**PROBLEM DESCRIPTION**
Give a verbatim copy of the data, leaving the pictures out.

------ THE RECORDS ------

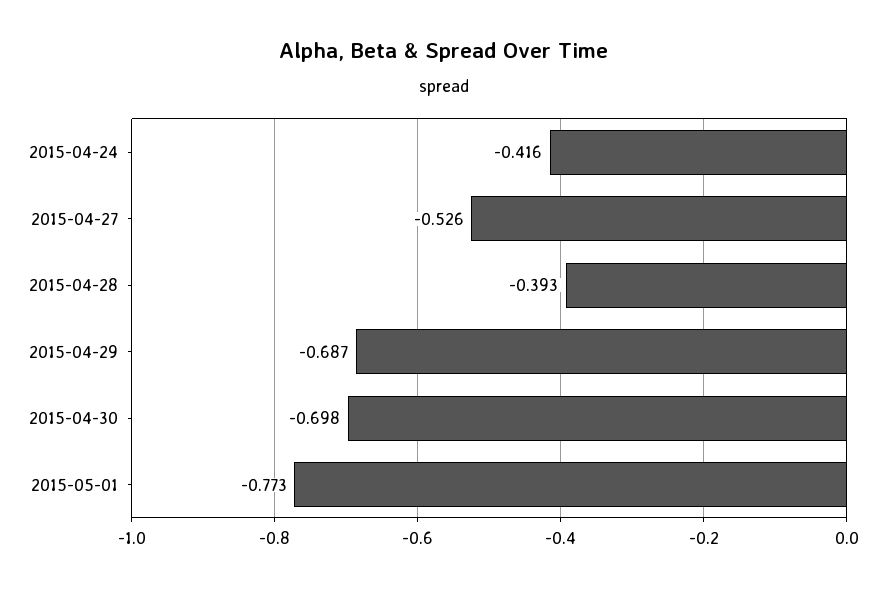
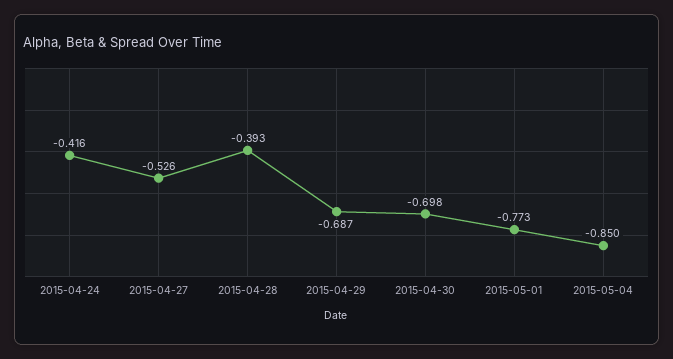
2015-05-04: none -> -0.85

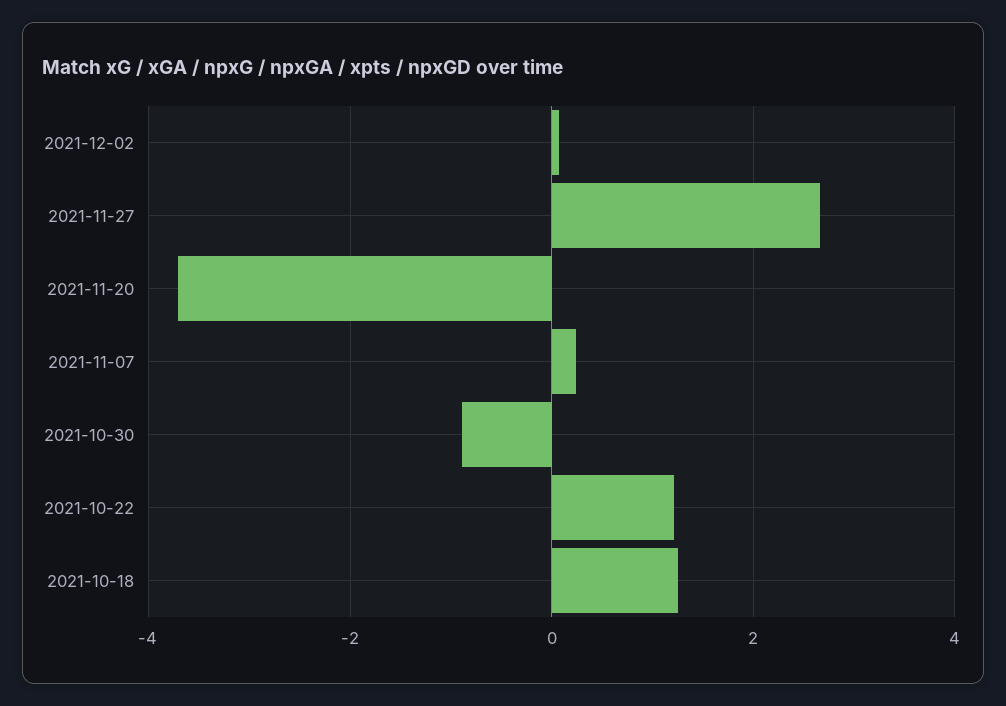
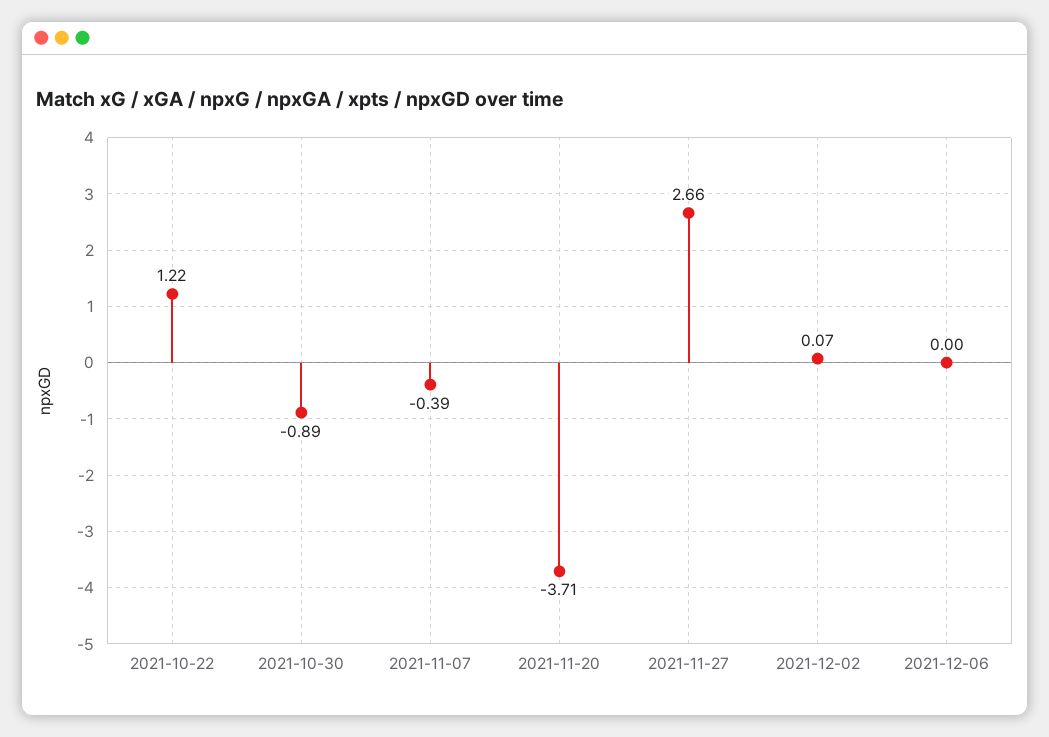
2021-11-07: 0.2 -> -0.39
2021-10-18: 1.2 -> none
2021-12-06: none -> 0

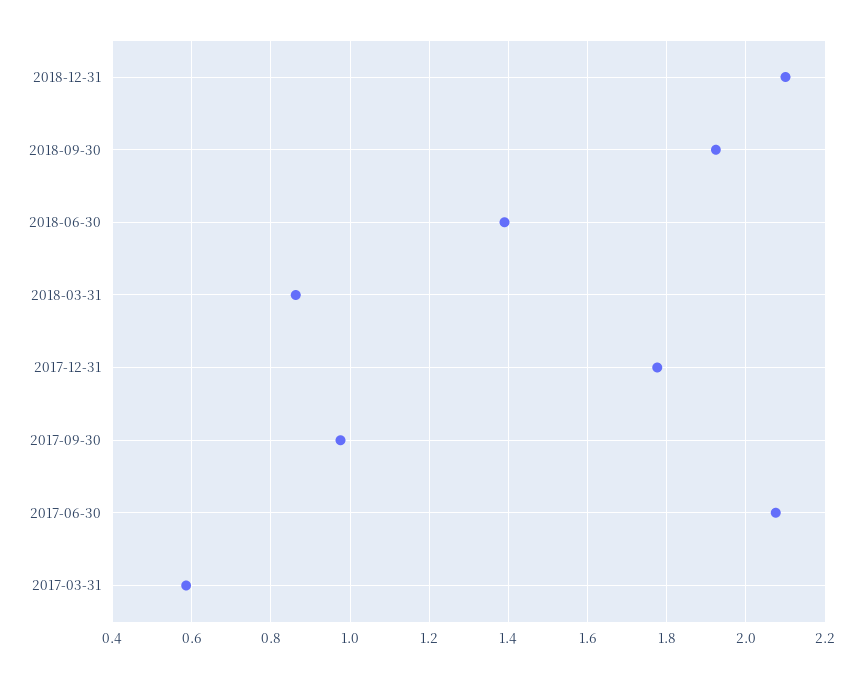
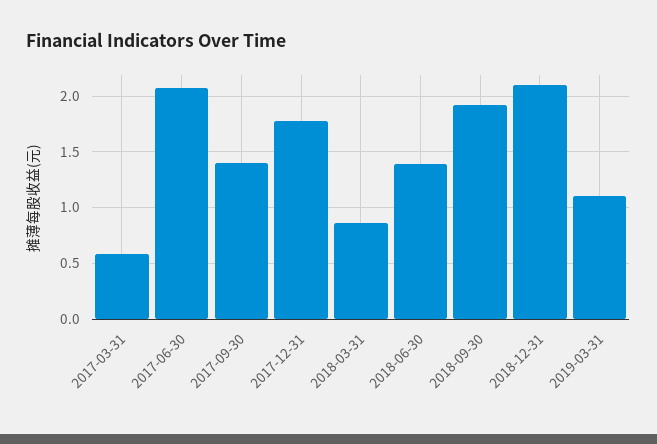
2017-09-30: 0.98 -> 1.4
2019-03-31: none -> 1.1

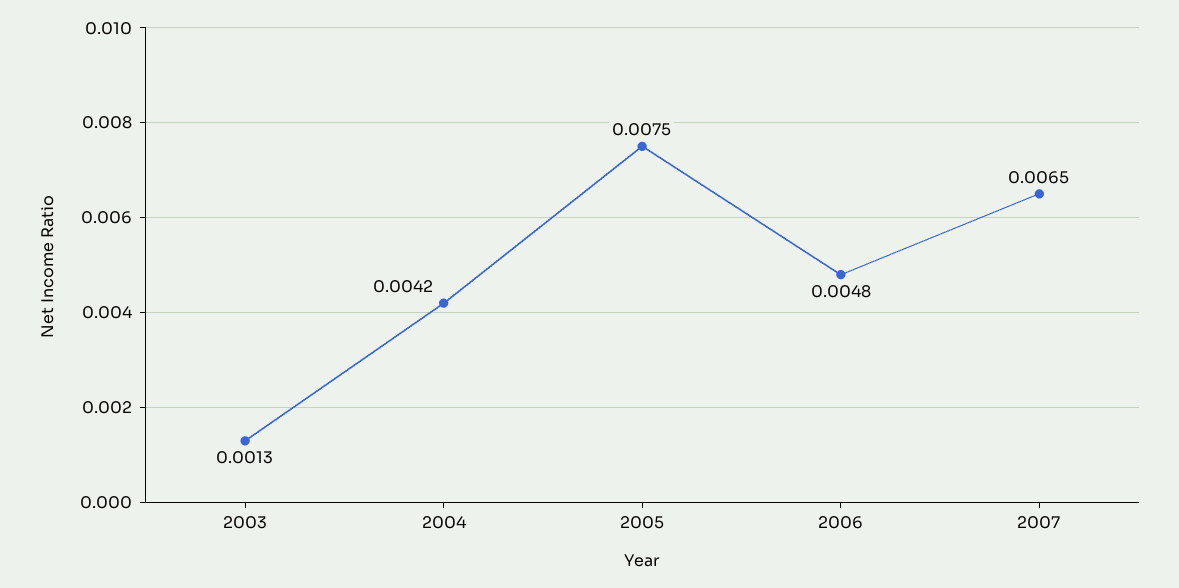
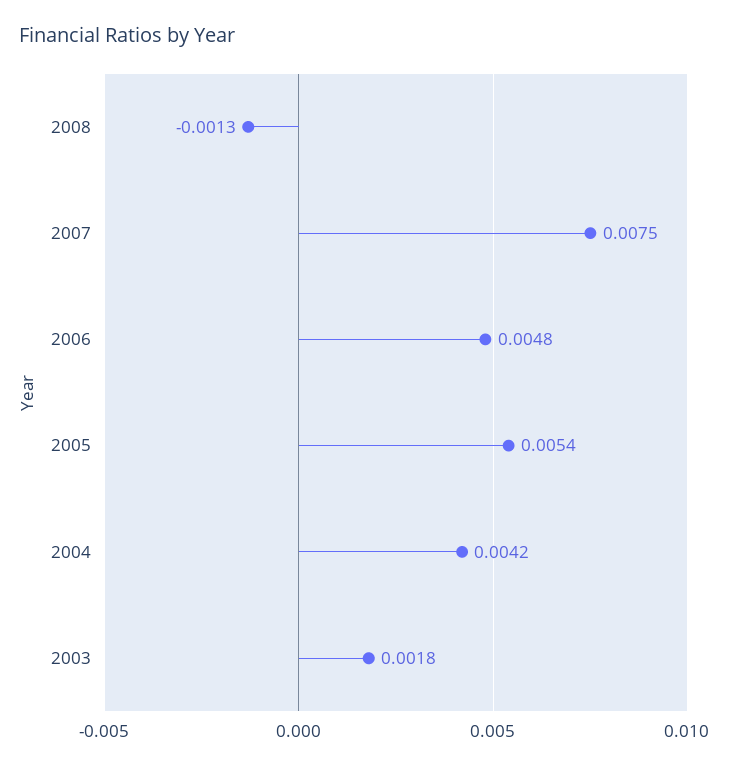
2003: 0.0013 -> 0.0018
2005: 0.0075 -> 0.0054
2007: 0.0065 -> 0.0075
2008: none -> -0.0013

------

**TASK SOLUTION**
2015-05-04: none -> -0.85

2021-11-07: 0.2 -> -0.39
2021-10-18: 1.2 -> none
2021-12-06: none -> 0

2017-09-30: 0.98 -> 1.4
2019-03-31: none -> 1.1

2003: 0.0013 -> 0.0018
2005: 0.0075 -> 0.0054
2007: 0.0065 -> 0.0075
2008: none -> -0.0013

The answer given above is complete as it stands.